■ Work item ■
Lines that contain "subtotal" are to be copied from the material, every one of them.

■ Records provided ■
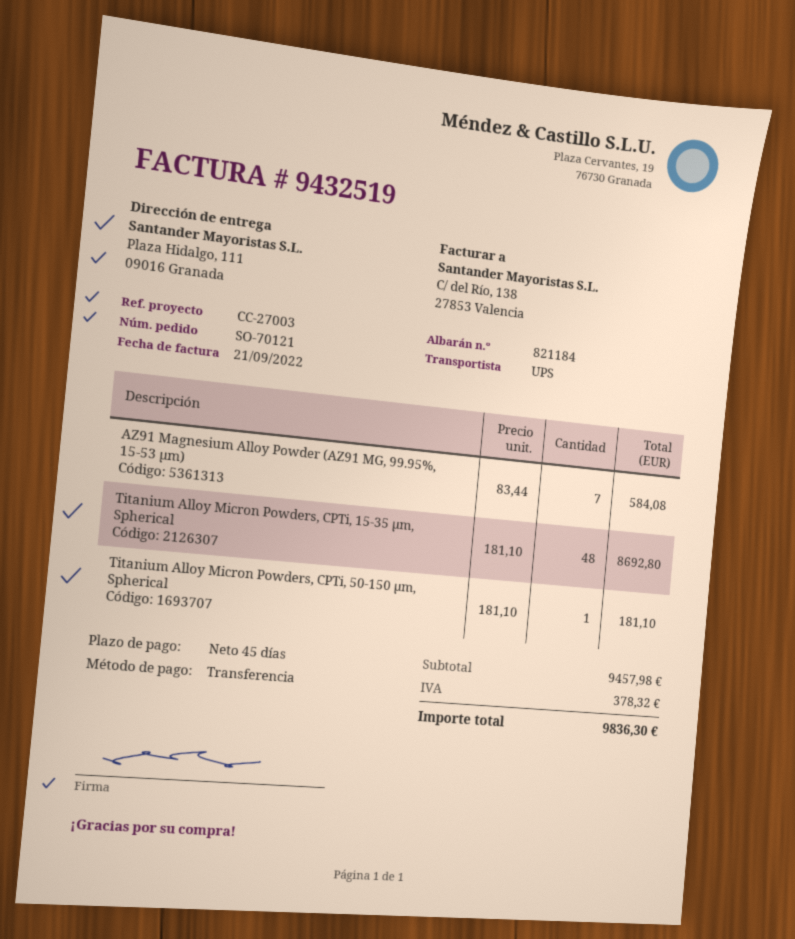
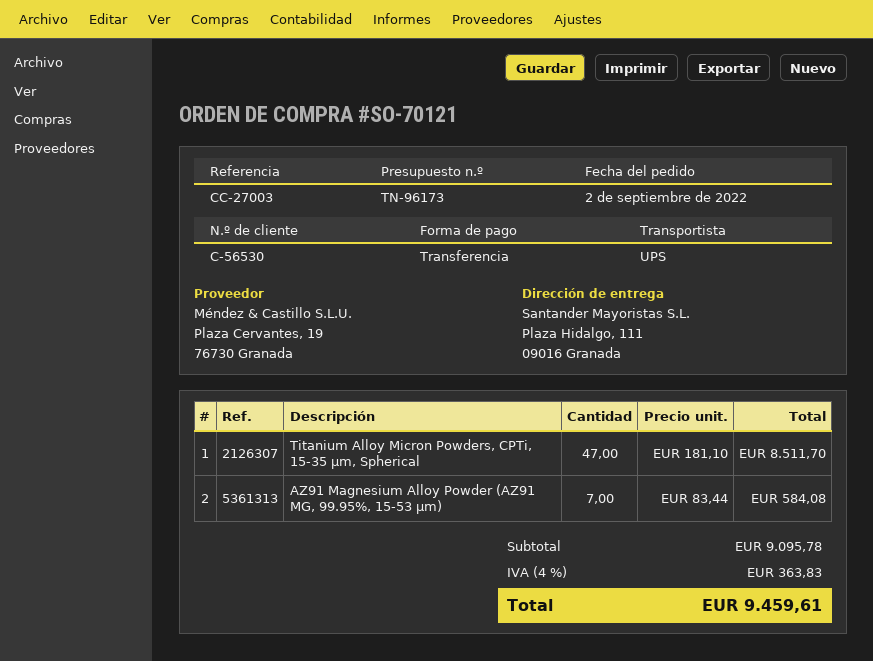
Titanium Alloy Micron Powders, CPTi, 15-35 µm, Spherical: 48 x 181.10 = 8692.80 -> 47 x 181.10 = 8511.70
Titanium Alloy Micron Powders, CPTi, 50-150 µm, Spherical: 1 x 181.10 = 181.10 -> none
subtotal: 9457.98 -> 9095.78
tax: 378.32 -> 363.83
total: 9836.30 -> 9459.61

---

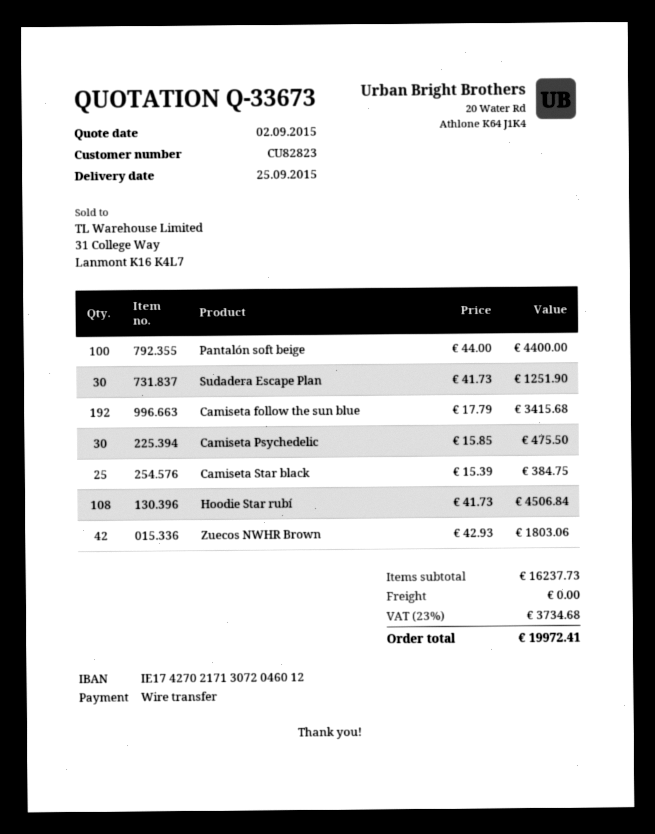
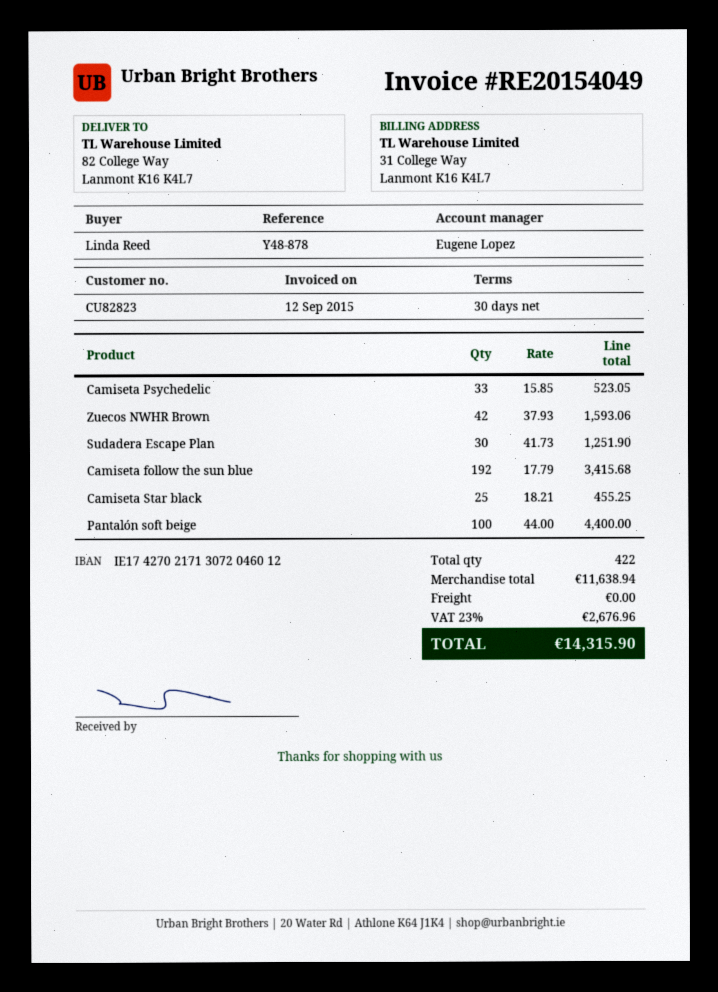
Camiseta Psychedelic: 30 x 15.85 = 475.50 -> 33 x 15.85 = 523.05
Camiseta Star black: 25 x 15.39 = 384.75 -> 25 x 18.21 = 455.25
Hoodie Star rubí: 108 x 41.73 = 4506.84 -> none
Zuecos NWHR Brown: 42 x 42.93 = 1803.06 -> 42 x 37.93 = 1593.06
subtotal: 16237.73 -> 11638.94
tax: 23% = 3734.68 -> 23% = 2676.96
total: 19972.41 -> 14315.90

---

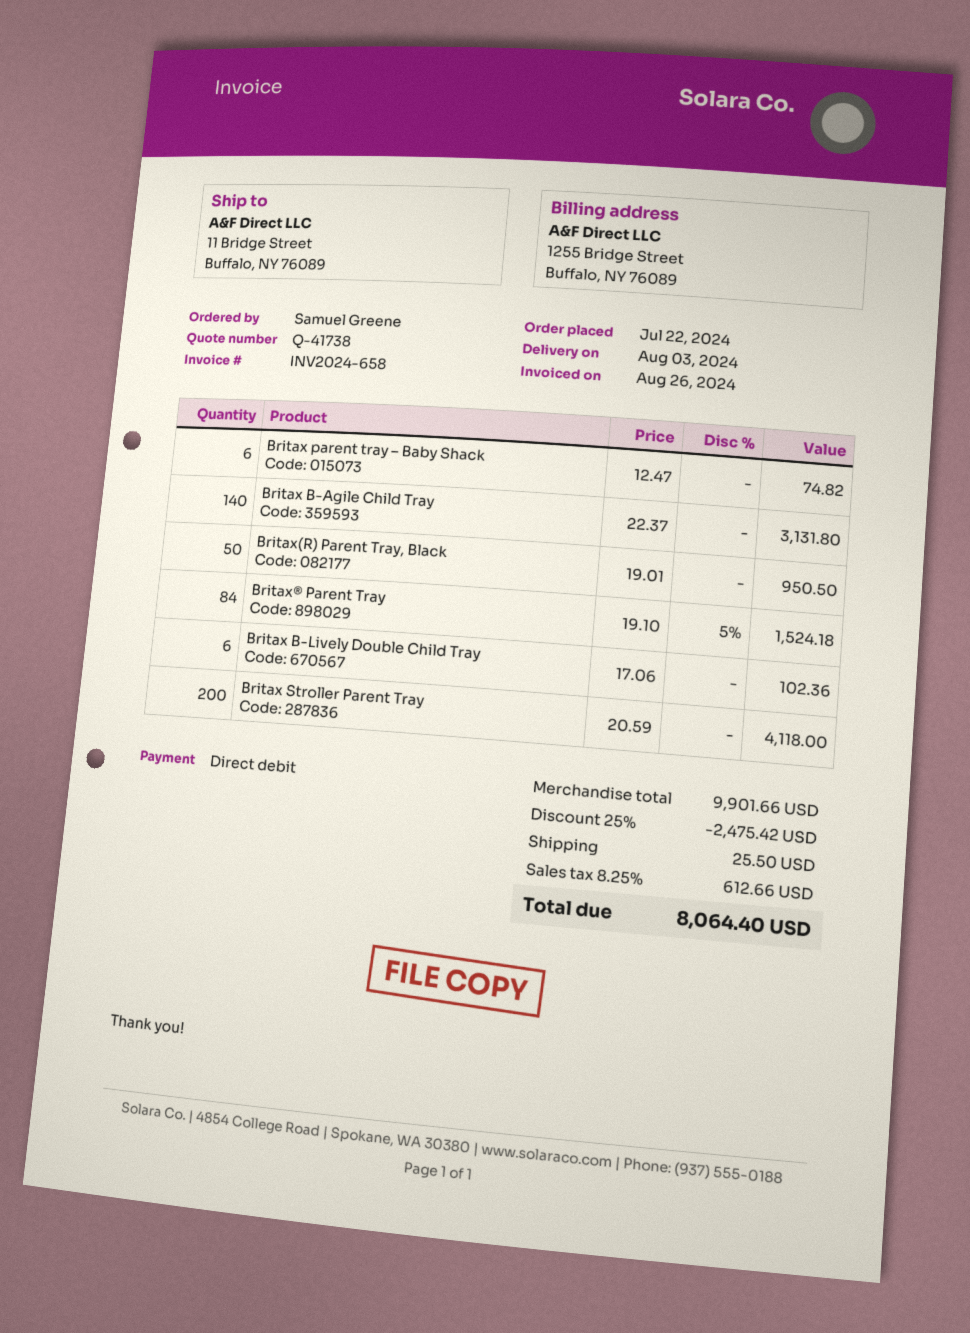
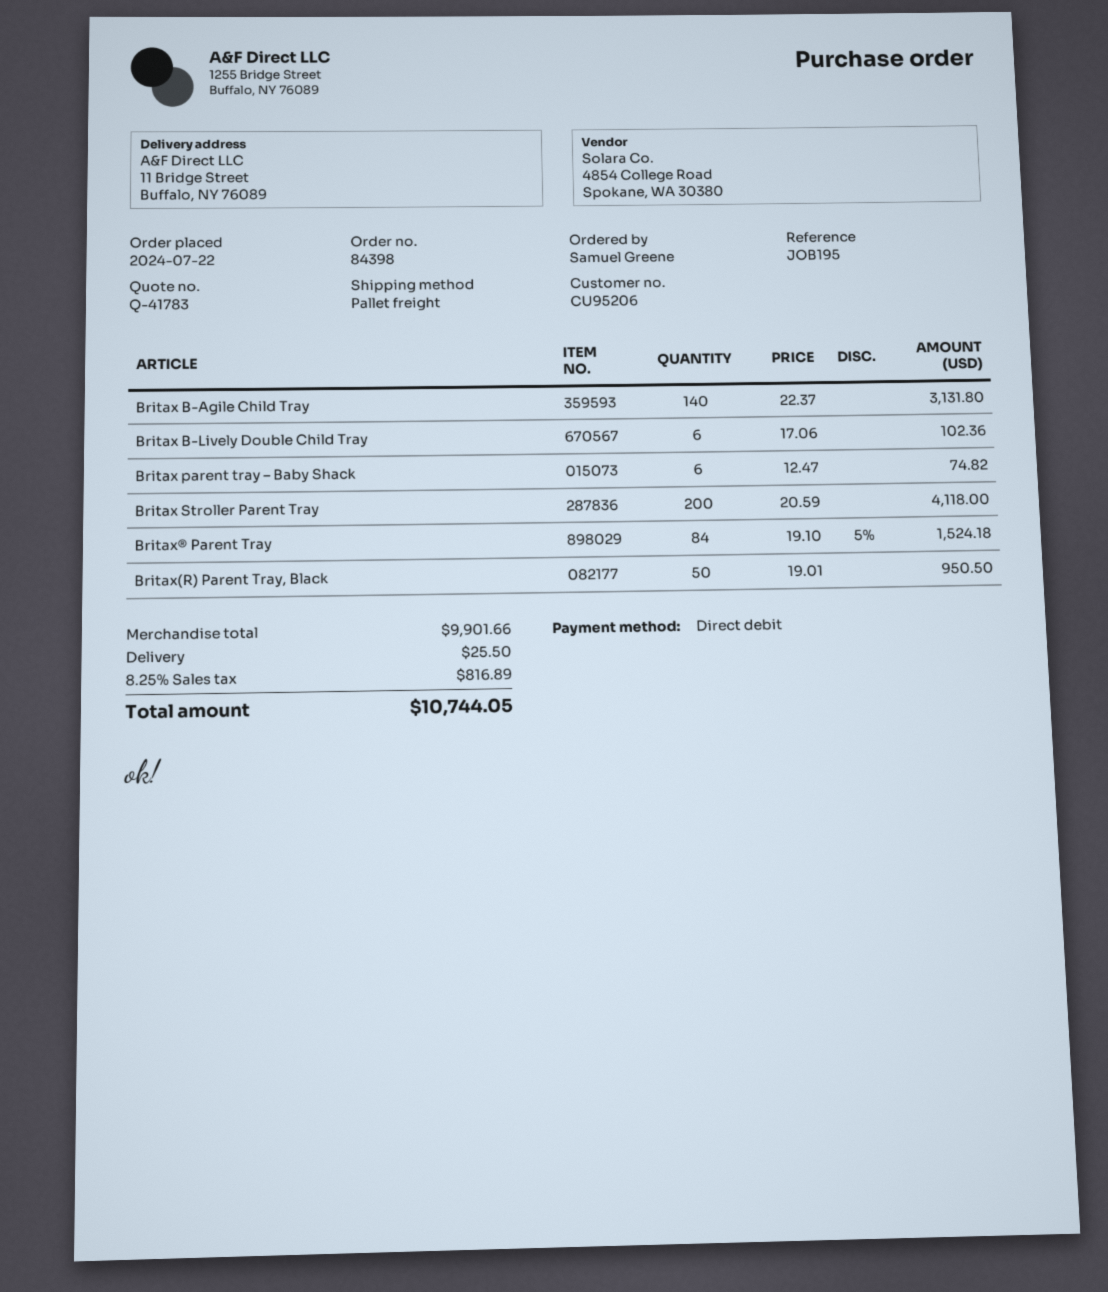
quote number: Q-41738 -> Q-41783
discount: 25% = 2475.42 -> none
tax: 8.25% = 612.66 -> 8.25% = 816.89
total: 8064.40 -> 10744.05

■ Answer space ■
subtotal: 9457.98 -> 9095.78
subtotal: 16237.73 -> 11638.94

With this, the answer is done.